そんなクウガの最終回はこれまた子供番組の常識を破りました。何とキューバまで海外ロケ。そして最終回なのに仮面ライダーは登場しない。出てくるのはひたすら青い空、青い海。砂浜には握りしめた拳を見つめ、物思いに耽っているのは、グロンギ達を全て倒し、やっと本来の自分を取り戻して冒険の旅に出た五代君でした。世界がいつもこうであって欲しいという製作陣からのメッセージなのでしょう。
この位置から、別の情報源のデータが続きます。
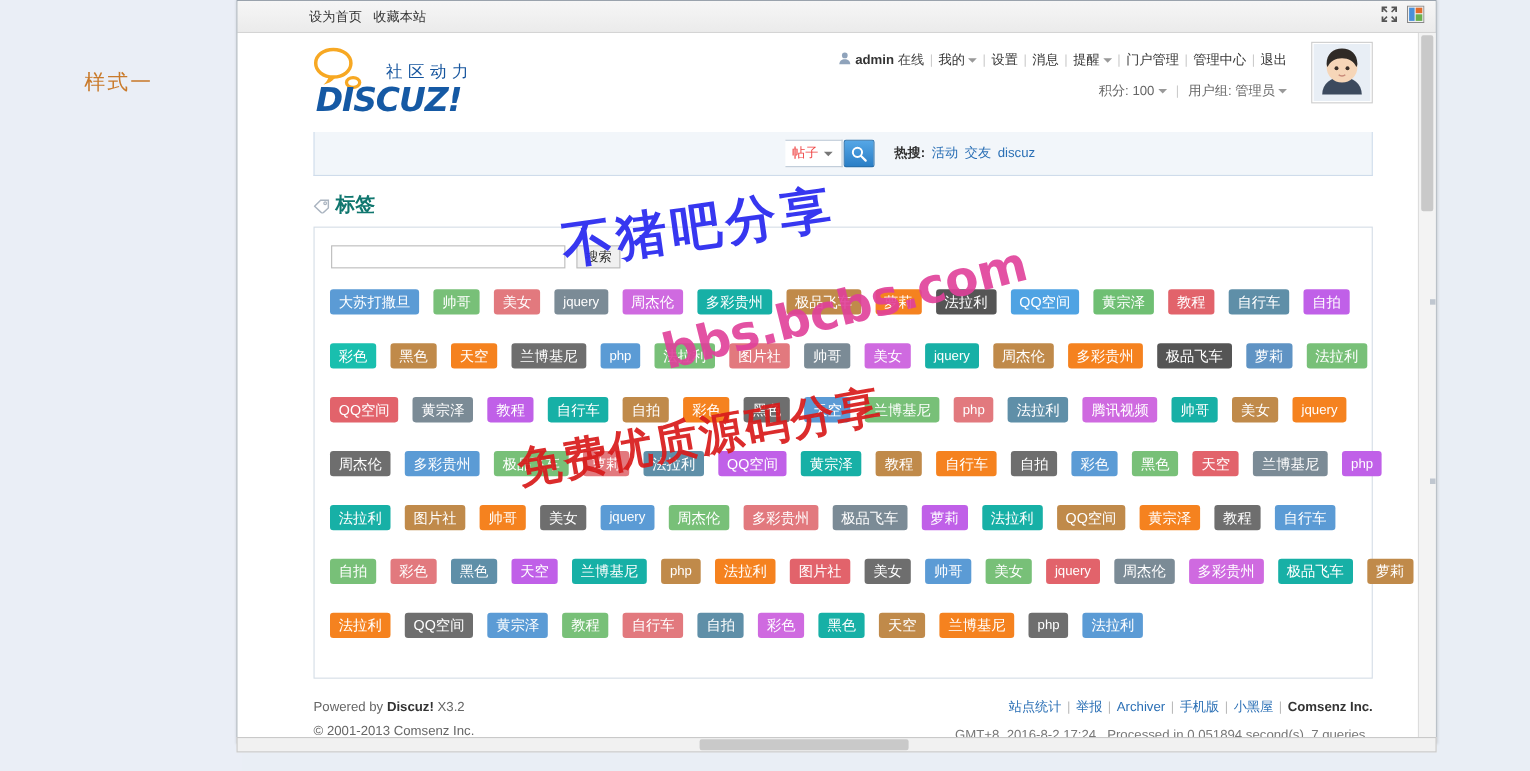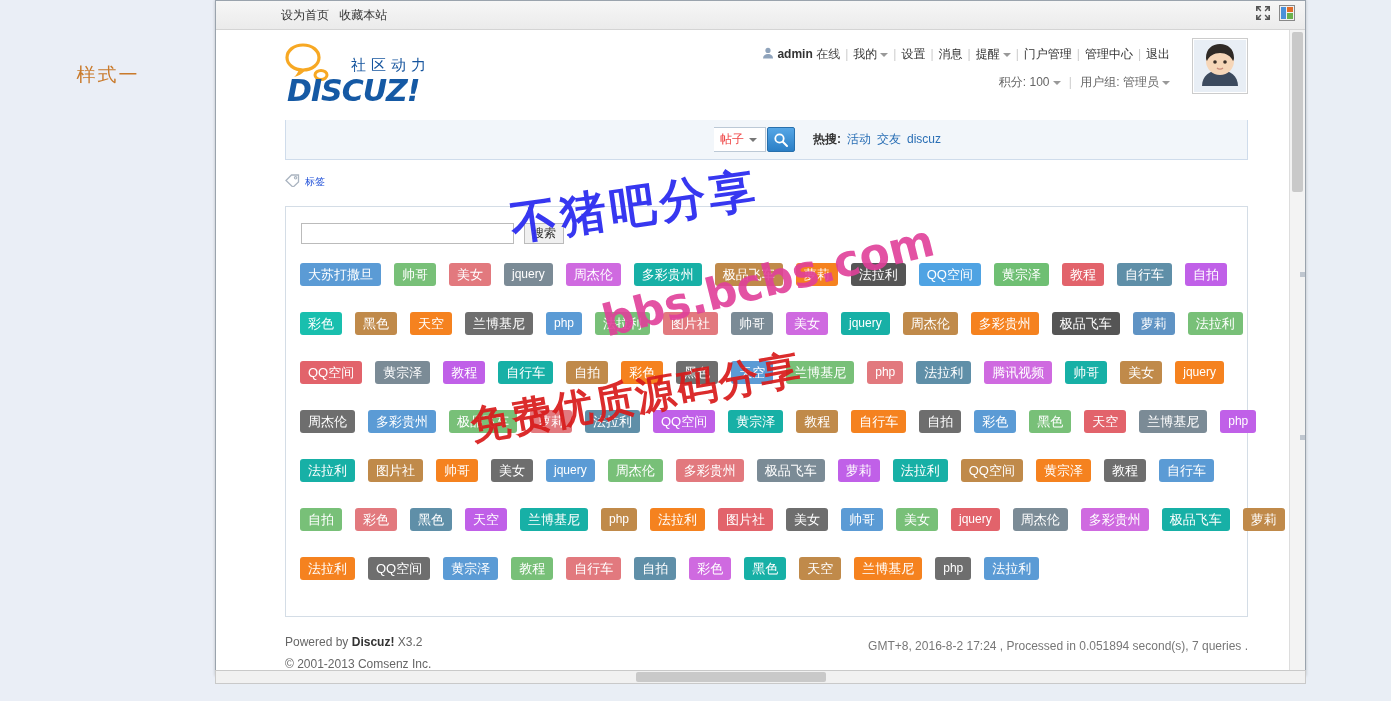"标签" #tag-title { color: #1d4ed8 -> #0f766e; font-size: 10px -> 18px; font-weight: normal -> bold }
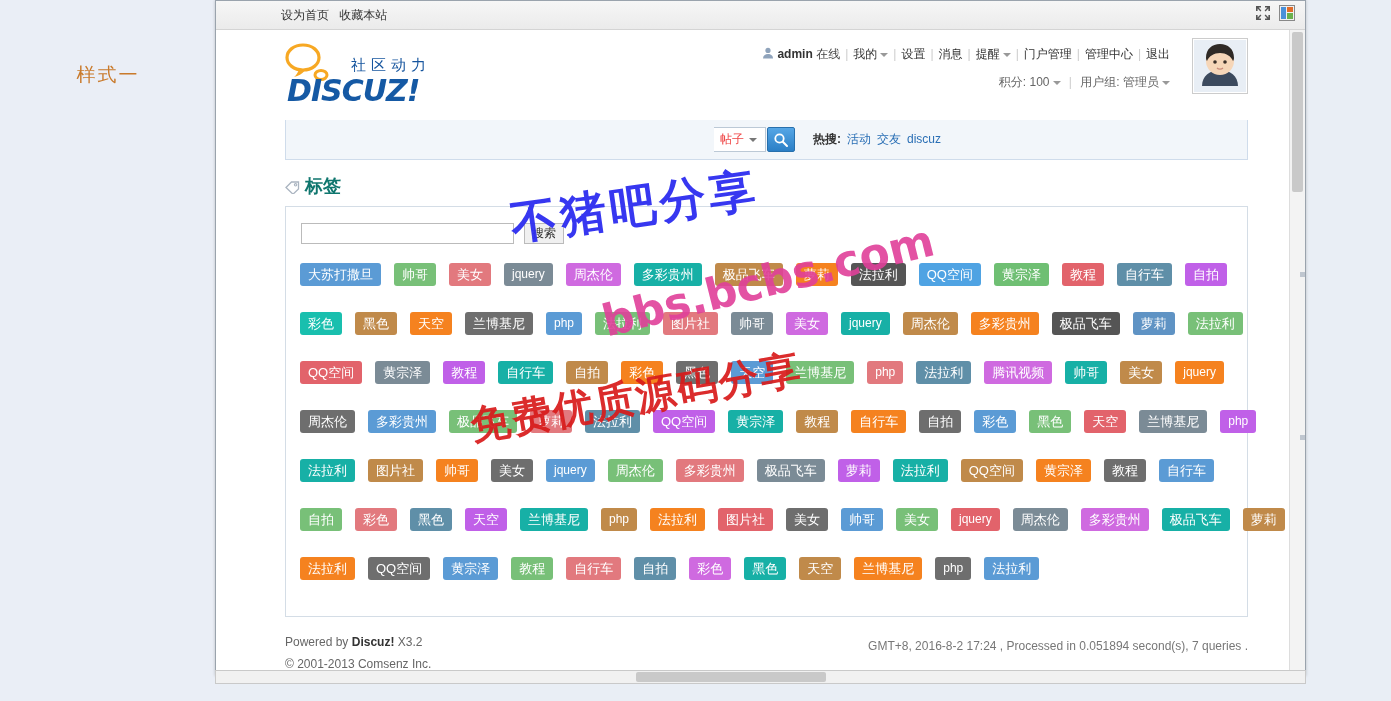"站点统计 | 举报 | Archiver" div { html: none -> <div> <a>站点统计</a><span>|</span><a>举报</a><span>|</span><a>Archiver</a><span>|</span><a>手机版</a><span>|</span><a>小黑屋</a><span>|</span><span>Comsenz Inc.</span> </div> }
 如何でしたでしょうか、仮面ライダークウガ。きっと子供達の、そして皆さんの心に強く残るヒーローとなったことでしょう。現実の我々もグロンギのような存在を生み出さない世の中を作っていこうじゃありませんか!

 まだまだ書き足らないこともあるのですがきりがないので、ここらで筆を置くことにします。では皆さんご機嫌よう。来月からは「仮面ライダーアギトの時間」としてお会いできるかもしれません。さようなら。